Right. I just said they. I have my reasons for preferring not to be too specific.
“Prince and all his sadistic creeps.”
The floor cracks at my feet, with a sound like a machine gun. For a moment I grab at nothing, expecting to crash all the way to nowhere. It wasn’t the whole truth, and I should have known—I did know—that it wouldn’t fly.
But then the crack stops, its edge toothed in long splinters. Just another warning, then. Still, it’s clear enough that I have to say it.
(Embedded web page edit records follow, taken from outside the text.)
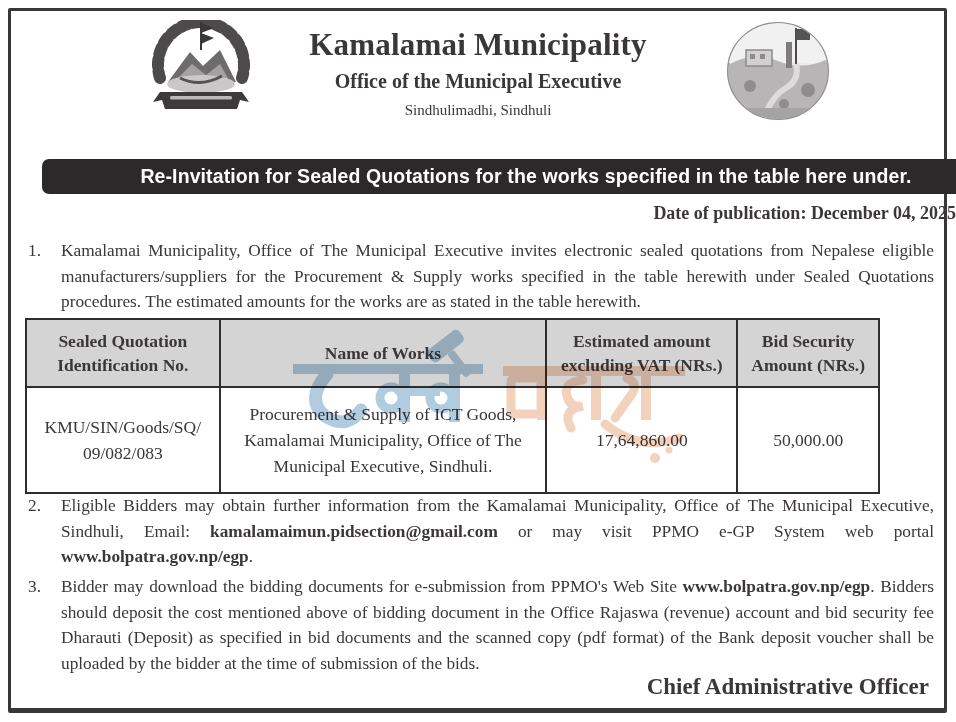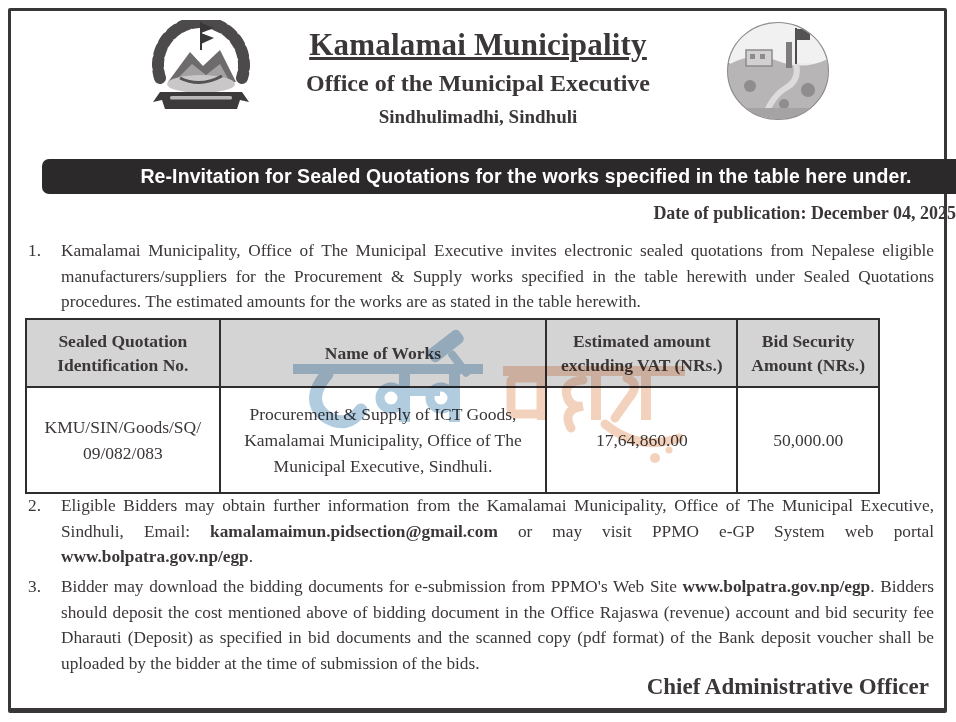"Kamalamai Municipality" .head-text .t1 { text-decoration: underline -> none }
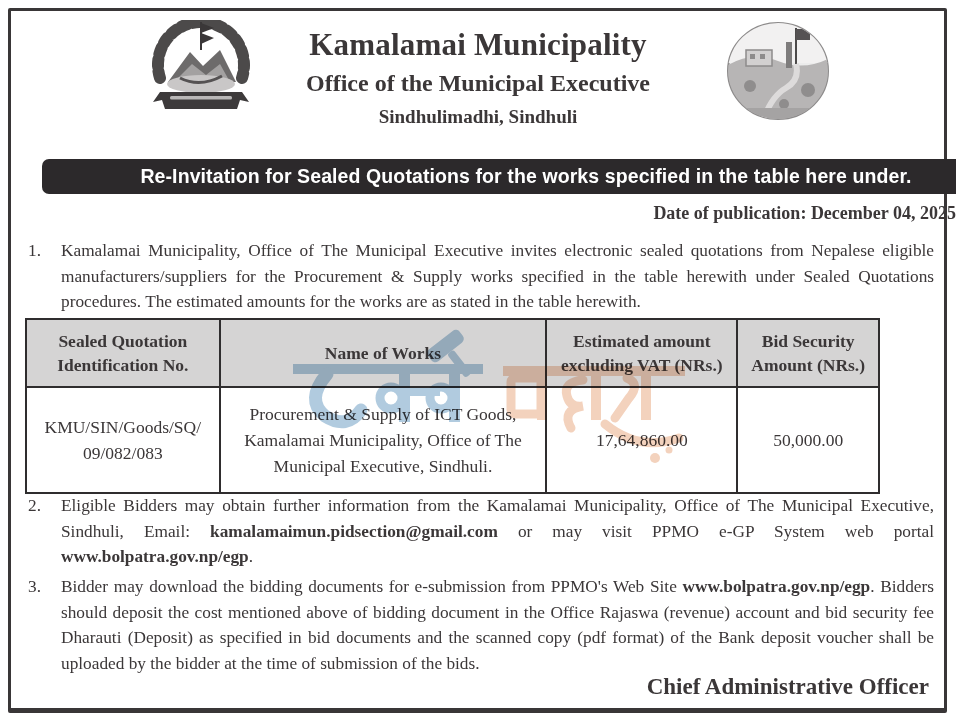"Office of the Municipal Executive" .head-text .t2 { font-size: 24px -> 20px }
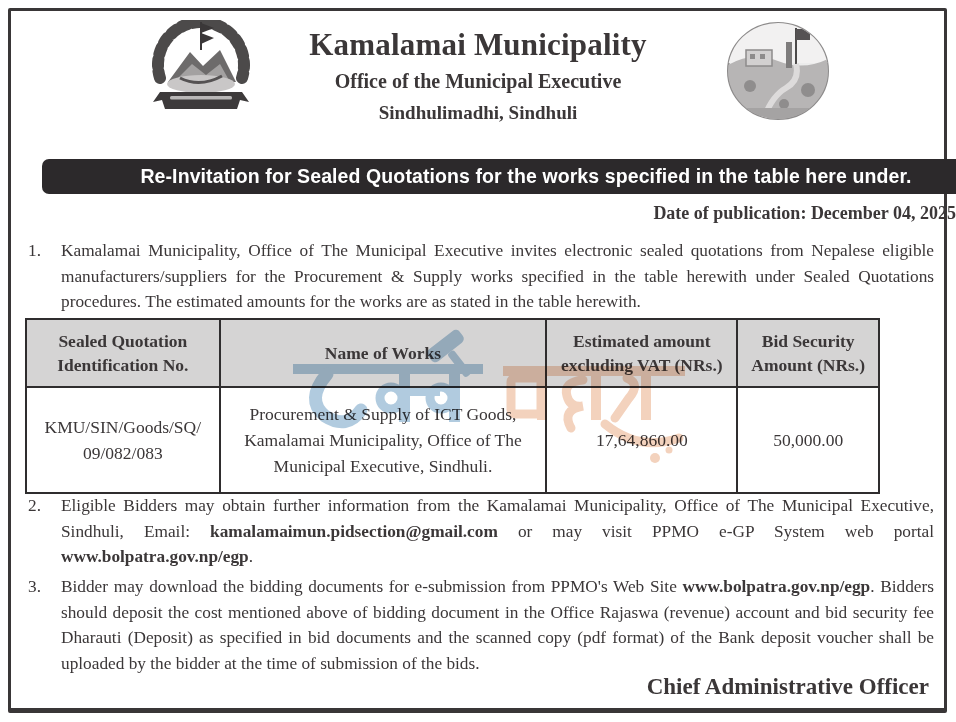"Sindhulimadhi, Sindhuli" .head-text .t3 { font-size: 19px -> 15px; font-weight: bold -> normal }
“And Josh too. But he didn’t mean it.”
They let me get away with including the excuse, at least. But the jagged blonde in the flowery dress just sits there, gawping and stroking her stitched-up wound, not telling me anything I need to know. I’m ready to start screaming: What the hell do you want from me? Are you going to keep dragging this out, until Lexi and her family are dead?
But then I see that she’s pointing. Straight at that pile of dirt.
“You mean, the doorway’s under that heap?” I look it over: dense, heavy, with a smell like turned clay. I don’t have time to excavate the whole thing. “Are you going to help me dig?”
“Not under it.” God—if I really look at people the way she’s looking at me, then it’s no wonder I make everyone uncomfortable. “That is it. Sennie, see? That’s the bottom of your grave.”